Josh Taves

No. 92, 94, 99, 91
- Position: Defensive end

Personal information
- Born: May 13, 1972 (age 53) Watsonville, California, U.S.
- Listed height: 6 ft 7 in (2.01 m)
- Listed weight: 280 lb (127 kg)

Career information
- High school: Dennis-Yarmouth (Yarmouth, Massachusetts)
- College: Northeastern
- NFL draft: 1995: undrafted

Career history
- Detroit Lions (1995); Barcelona Dragons (1996); Jacksonville Jaguars (1996)*; New England Patriots (1996–1997); Miami Dolphins (1998)*; Barcelona Dragons (1998); New Orleans Saints (1998)*; Buffalo Destroyers (2000)*; Orlando Predators (2000)*; Oakland Raiders (2000–2001); Carolina Panthers (2002);
- * Offseason and/or practice squad member only

Career NFL statistics
- Tackles: 41
- Sacks: 4
- Interceptions: 1
- Stats at Pro Football Reference

= Josh Taves =

American football player (born 1972)

Josh Heinrich Taves (born May 13, 1972, in Watsonville, California) is an American former professional football player who was a defensive end in the National Football League (NFL).

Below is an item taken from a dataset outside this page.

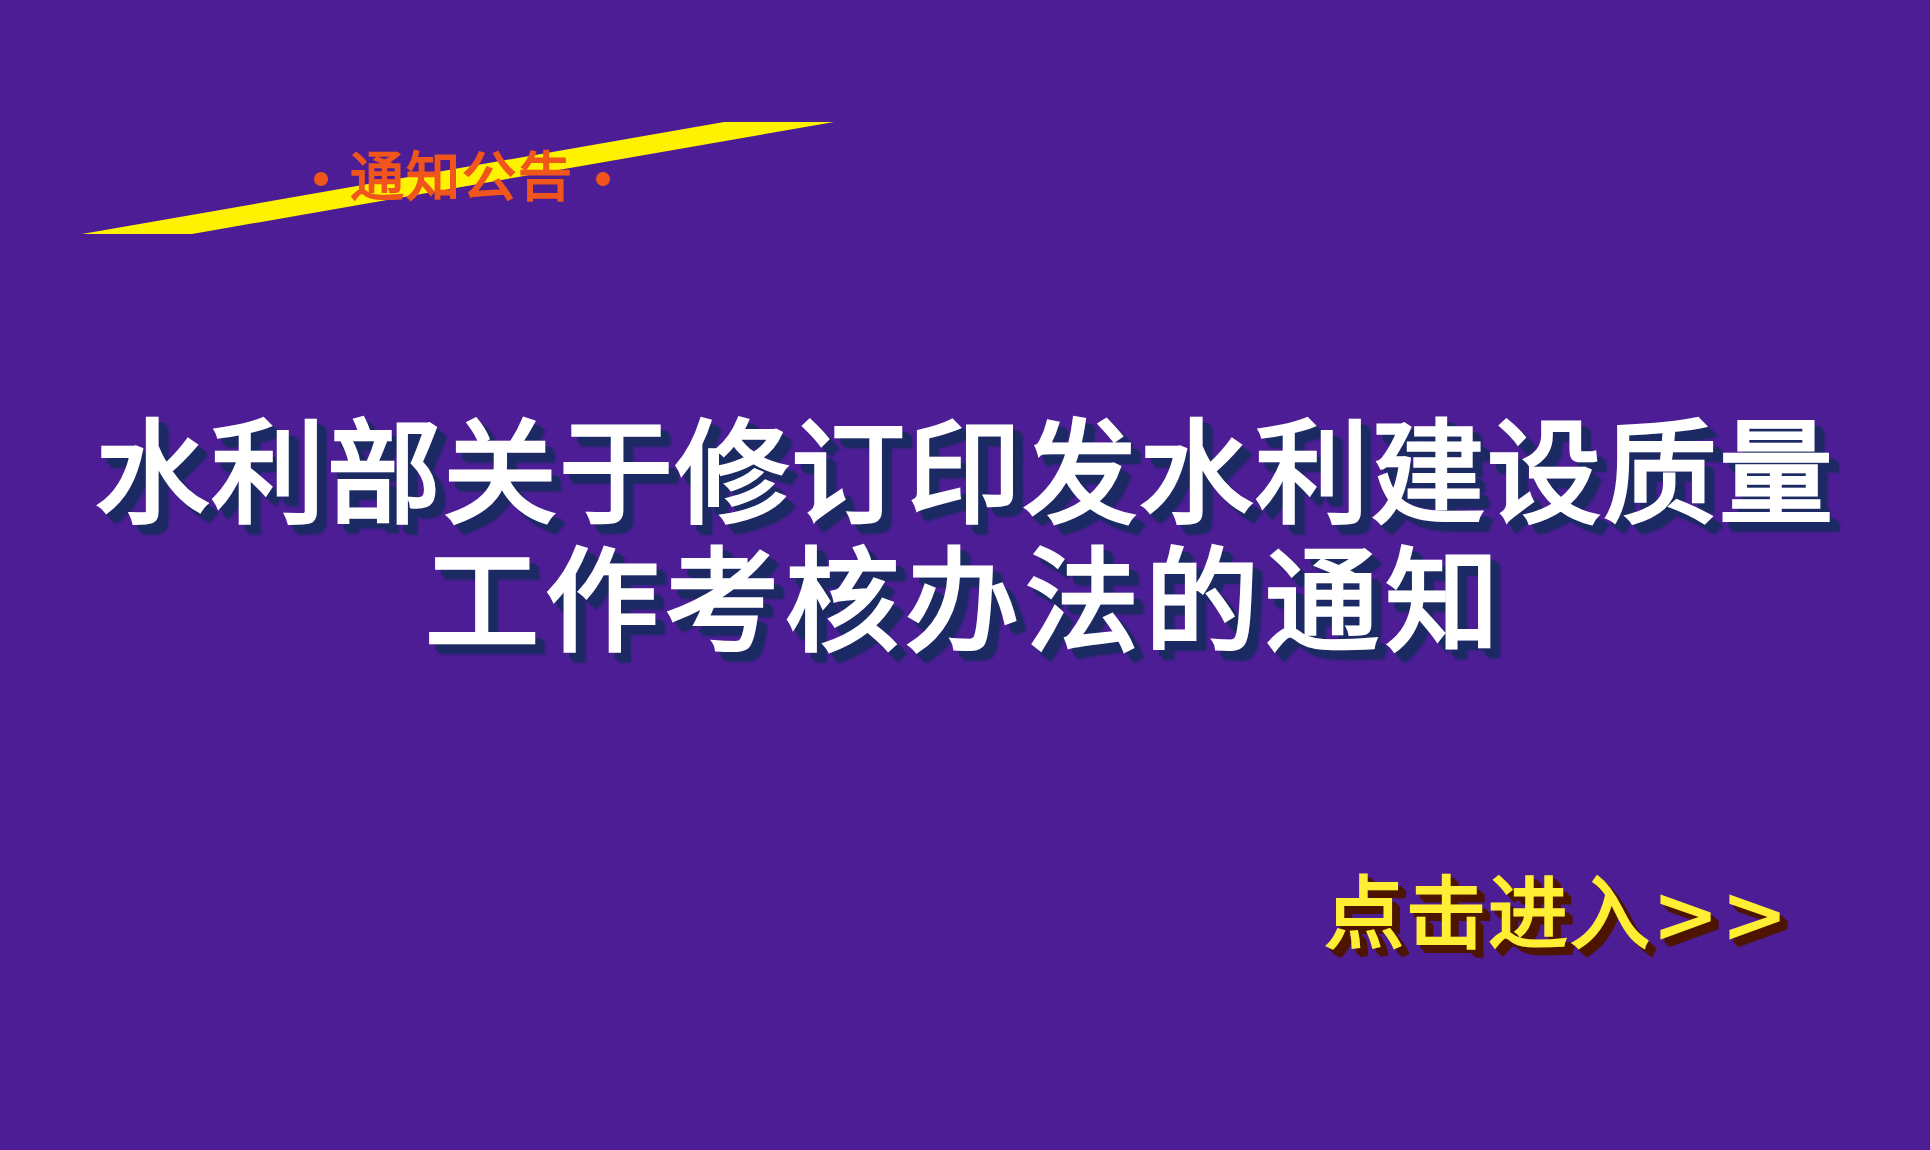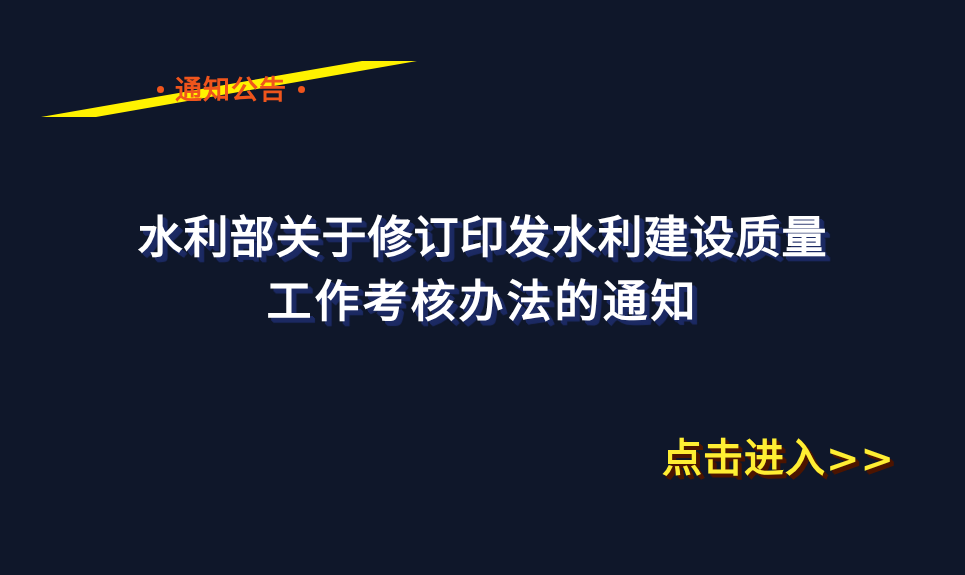"通知公告" .announce-card { background: #0f172a -> #4c1d95 }
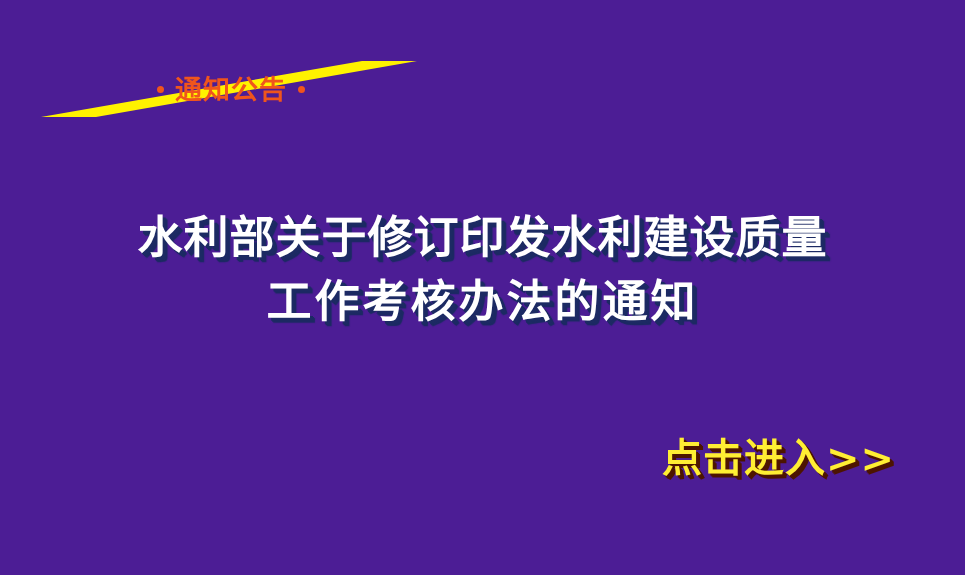"水利部关于修订印发水利建设质量" .headline { font-size: 45px -> 57px }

He played college football for the Northeastern Huskies.

==Biography==
Taves is Jewish. He grew up in Truro, MA, played football for Dennis-Yarmouth Regional High School, and for Northeastern University, where he twice made the Jewish All-American team.

He was named NFL Europe's 1998 Most Valuable Defensive Player, after he was co-leader in sacks in the league with 9 in 10 games for the Barcelona Dragons.

Taves signed with the Buffalo Destroyers of the Arena Football League for the 2000 season. On March 21, 2000, he was traded to the Orlando Predators for Mile Black.

In the NFL, he played defensive end for 29 games over three seasons for the Oakland Raiders and the Carolina Panthers.